Thanks for your input.
As Fantana suggested, why don't you try thinner lines like 1/4"? Is it because you would like to keep your fill/dump rates?
aren't the 1/2" lines pretty big for a small car like a civic hatchback?


----------



## Still Fantana (Jul 16, 2008)

*Re: (iamraymond)*

1/2" line is huge for hatchback, IMO...
mostly see trucks and bigger running something like that.


----------



## baggedhatch (May 23, 2009)

they are big. i just really like the speed. the car shoots up and is ready to go. I wanted the most out of the 3/8 valves. if i were to do it again i would keep the same in the front and maybe a 3/8 line in the back with 1/4 inch valves. all personal preference.


----------



## baggedhatch (May 23, 2009)

also the one thing i dont like about my 4 valve set up is that the car always has a slight lean in it. with me in it it leans to the left just slightly. im not that big either only 190lbs. i was thinking about using 6 vavles so i can adjust the fronts independantly and the back would be linked. i have seen a few trucks like that.


----------



## [email protected] (Jan 26, 2006)

I was just giving this some more thought.
I had 2 cars come in this week, one for an air leak, the other a bag issue.
64 Impala 2 door hard top 2 way system, Asco valves, 5 gallon tank, one compressor.
57 Chevy Sedan Delivery 2 way system, manual valves, 5 gallon tank one compressor.
hmmmm both big heavy cars, both 2 way systems. and I think both guys didnt even know what they had.


----------



## baggedhatch (May 23, 2009)

wow manual vavles..... i didnt know anyone sold those anymore, other than plumbing places. did the impala sway alot. thats alot of weight on turns. i think it all depend on what you want to do. 
small lines with slow fill you can run 4 valves easy with not alot of swaying. with the bigger lines and valves means for more movement side to side but fast fills. i have even seen guys use 2 valves for the back and then 3 for the front. the fill for the front is at the tank. then splits goes through a check valve at both front corners and then there is a dump valve after each check valve. so with the check valve keeps the air from bridging side to side, but there is still simplicity. which is always a good thing to me.


----------



## Afazz (Feb 10, 2002)

*Re: (baggedhatch)*

Has anyone ever done 4 valves and 8 check valves for a f/b system?
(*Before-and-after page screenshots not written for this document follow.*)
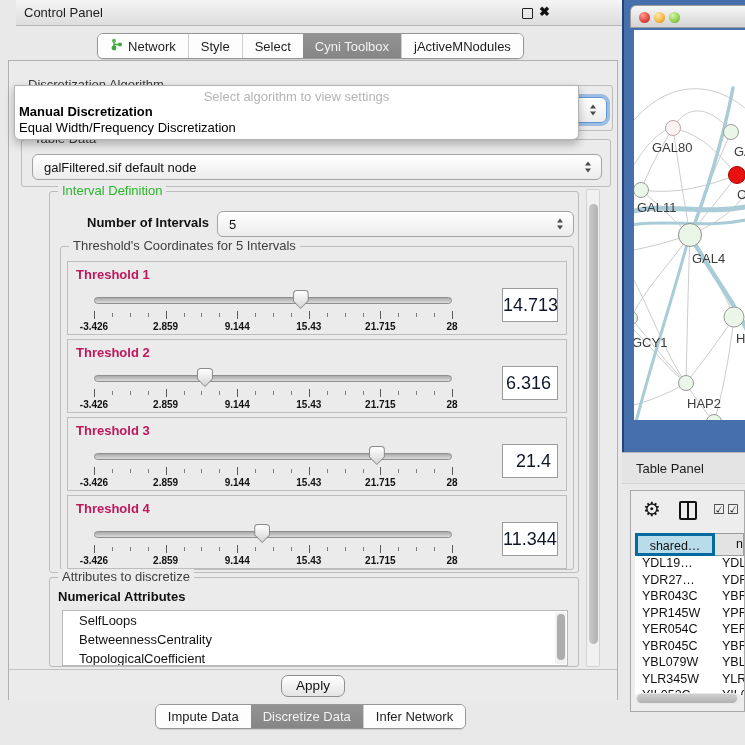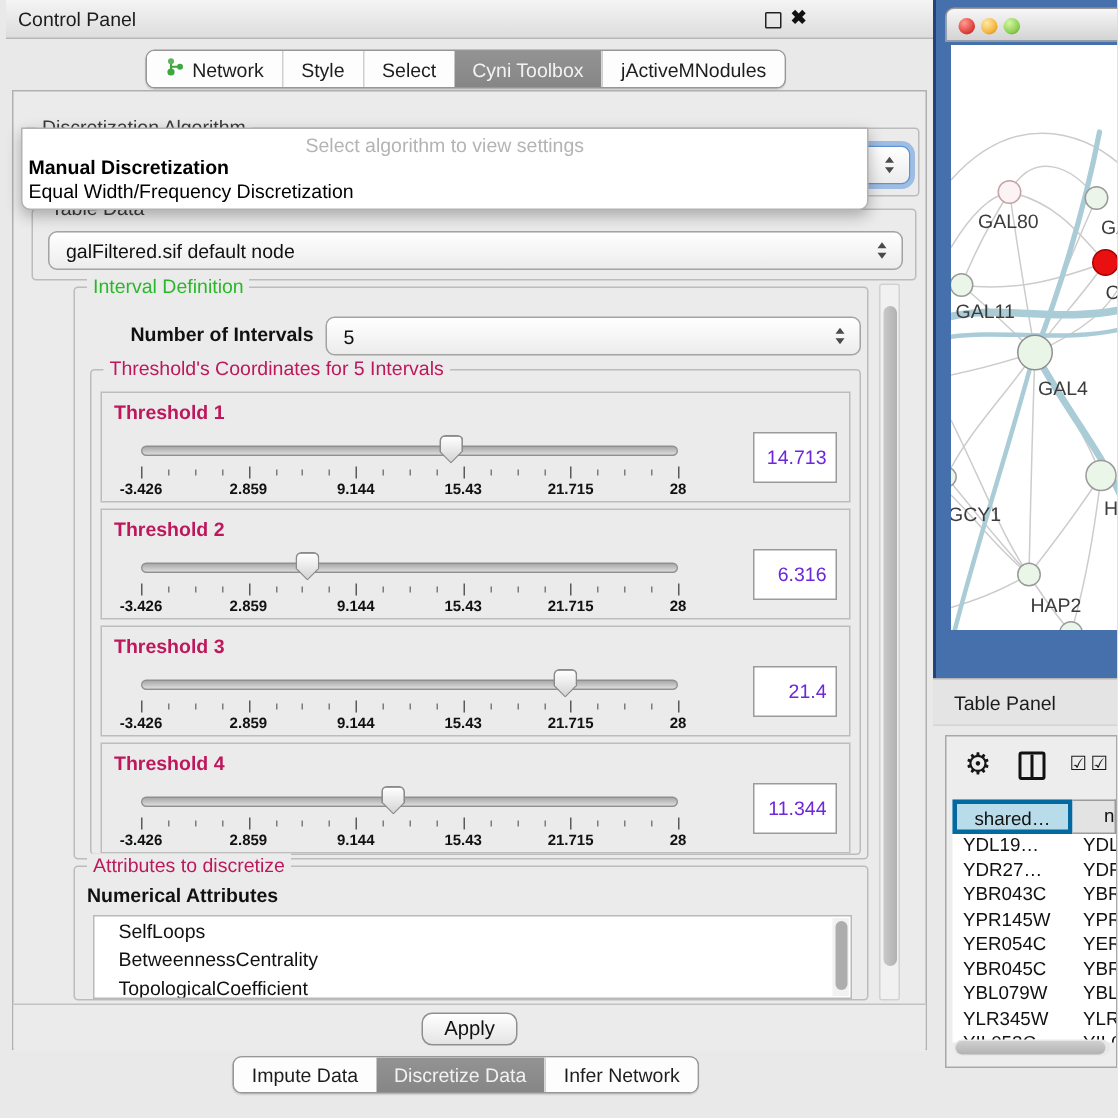--- a/index.html
+++ b/index.html
@@ -7,7 +7,7 @@
   #root{position:relative;width:745px;height:745px;overflow:hidden;background:#e9e9e9;}
   
   .cp{position:absolute;left:0;top:0;width:621px;height:745px;background:#e9e9e9;}
-  .cp-titlebar{position:absolute;left:4px;top:0;width:100%;height:25px;background:linear-gradient(#f4f4f4,#dddddd);border-bottom:1px solid #b6b6b6;}
+  .cp-titlebar{position:absolute;left:16px;top:0;width:100%;height:25px;background:linear-gradient(#f4f4f4,#dddddd);border-bottom:1px solid #b6b6b6;}
   .cp-title{position:absolute;left:8px;top:5px;font-size:13px;color:#1c1c1c;}
   .float-ic{position:absolute;left:506px;top:8px;width:9px;height:9px;border:1.5px solid #222;border-radius:1px;}
   .close-ic{position:absolute;left:523px;top:4px;font-size:13px;color:#111;font-weight:bold;}

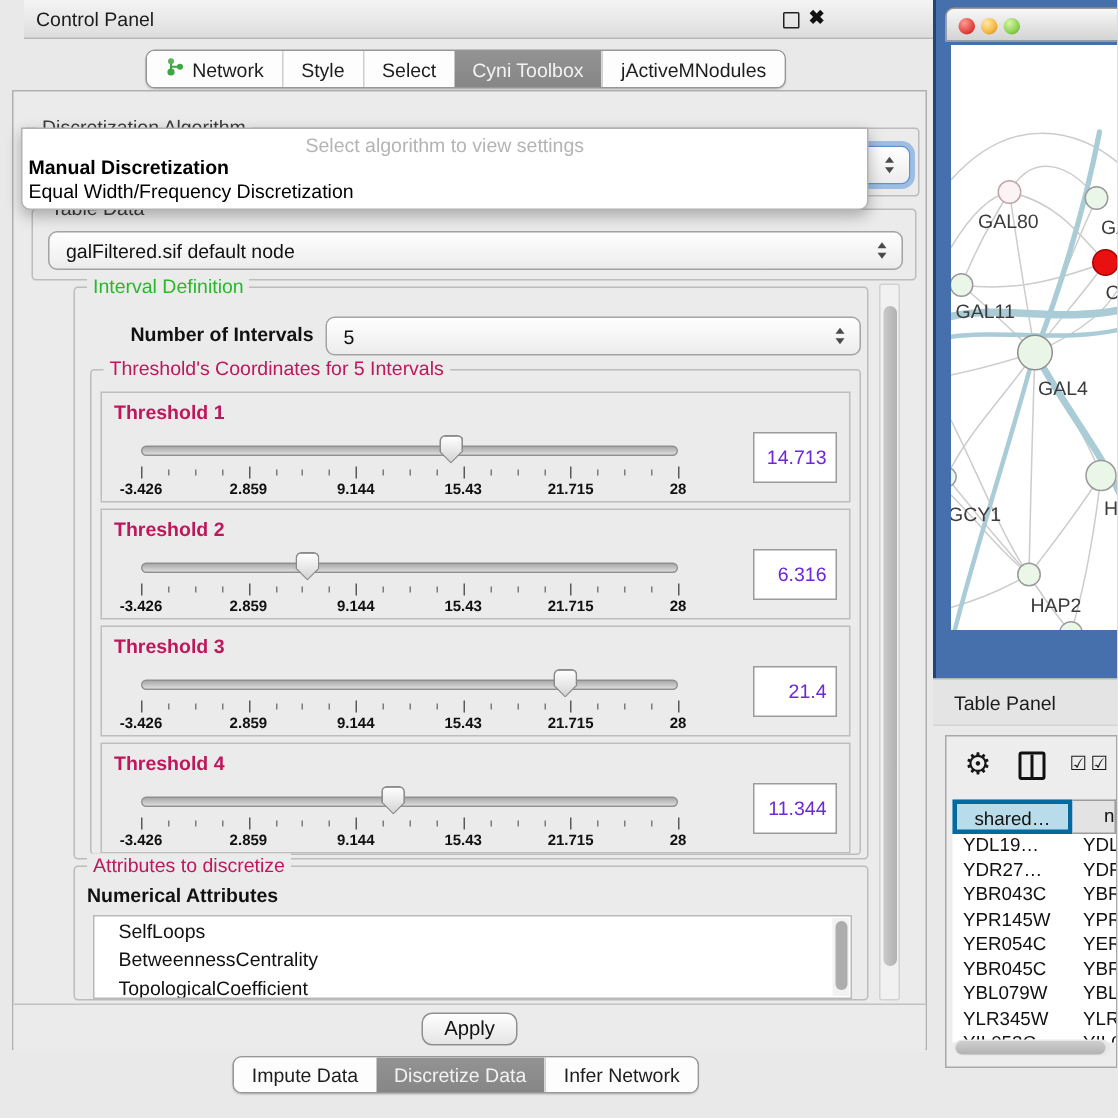--- a/index.html
+++ b/index.html
@@ -20,7 +20,7 @@
   .group{position:absolute;border:1px solid #bcbcbc;border-radius:3px;box-sizing:border-box;}
   .gtitle{position:absolute;top:-9px;left:8px;background:#ebebeb;padding:0 4px;font-size:13px;color:#3a3a3a;white-space:nowrap;text-align:right;}
   .gtitle.green{color:#2ab82a;}
-  .gtitle.blue{color:#be185d;}
+  .gtitle.blue{color:#404040;}
   .combo{position:absolute;background:linear-gradient(#ffffff,#ececec);border:1px solid #a3a3a3;border-radius:6px;font-size:13px;color:#111;box-sizing:border-box;}
   .combo .cv{position:absolute;left:11px;top:5px;}
   .spin{position:absolute;right:9px;top:50%;transform:translateY(-50%);width:7px;height:11px;}

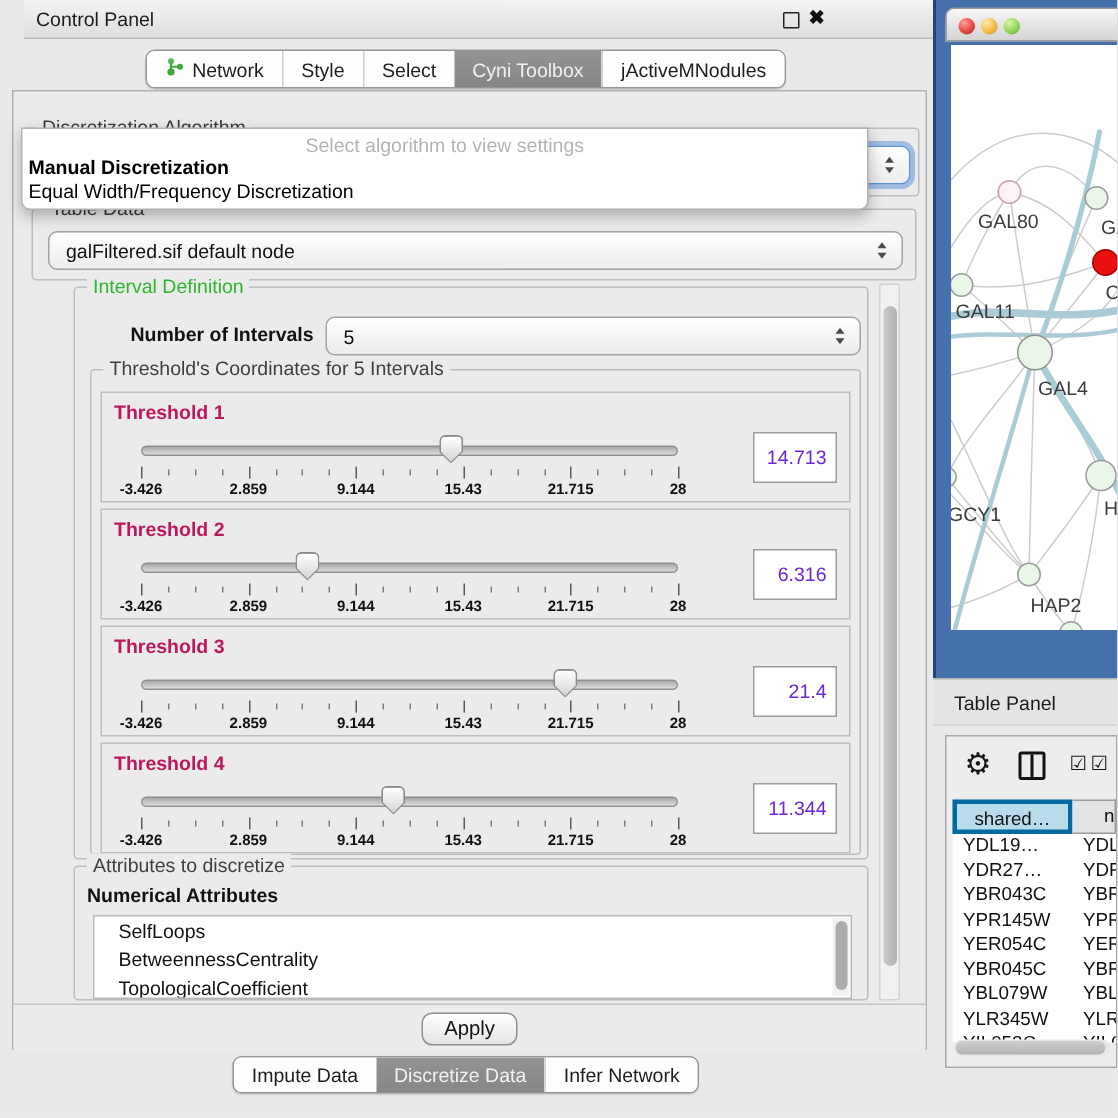--- a/index.html
+++ b/index.html
@@ -47,7 +47,7 @@
   .tick.minor{height:4px;top:2px;background:#7c7c7c;}
   .slider-labs{position:absolute;left:0;right:0;top:31px;height:11px;}
   .slider-labs span{position:absolute;transform:translateX(-50%);font-size:10px;font-weight:bold;color:#111;white-space:nowrap;}
-  .valbox{position:absolute;right:8px;top:26px;width:56px;height:34px;background:#fff;border:1px solid #9b9b9b;font-size:13px;color:#6d28d9;text-align:right;line-height:32px;padding-right:6px;box-sizing:border-box;}
+  .valbox{position:absolute;right:8px;top:26px;width:56px;height:34px;background:#fff;border:1px solid #9b9b9b;font-size:18px;color:#0f172a;text-align:right;line-height:32px;padding-right:6px;box-sizing:border-box;}
   
   .attr-list{position:absolute;left:12px;top:32px;width:506px;height:56px;background:#fff;border:1px solid #b9b9b9;overflow:hidden;box-sizing:border-box;}
   .attr-item{font-size:13px;color:#111;line-height:19px;padding-left:16px;white-space:nowrap;}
I've never tried this, but it should work.


----------



## theAntiRiced (May 7, 2005)

*FV-QR*

I run ~5psi less on the passenger side to keep the same height, so side-to-side control is really nice.


----------



## [email protected] (Jan 26, 2006)

*Re: (Afazz)*


_Quote, originally posted by *Afazz* »_Has anyone ever done 4 valves and 8 check valves for a f/b system?








I've never tried this, but it should work.

check valves arnt cheap, or perfect. I would think by the time you bought checks and all the necessary fitting, you could have just bought valves.


----------



## iamraymond (Jan 22, 2004)

*Re: ([email protected])*

I saw that 8 check valves would be $200CDN ($25x8 from AAC) and the 4 valves would be $180CDN ($45x4 from AAC). I would rather have an 8-valve setup. For that price, I could get the Arnott manifold. 
Plus I think all the check valves is just adding complexity to the system. If the side-to-side transfer is that much of an issue, I guess FBSS is the only way to to go?


----------



## Afazz (Feb 10, 2002)

*Re: (iamraymond)*

Exactly. I made that pic a few months ago to show it was possible, but as Kevin said 8 valves are the way to go unless you need to run 4 for some reason.


----------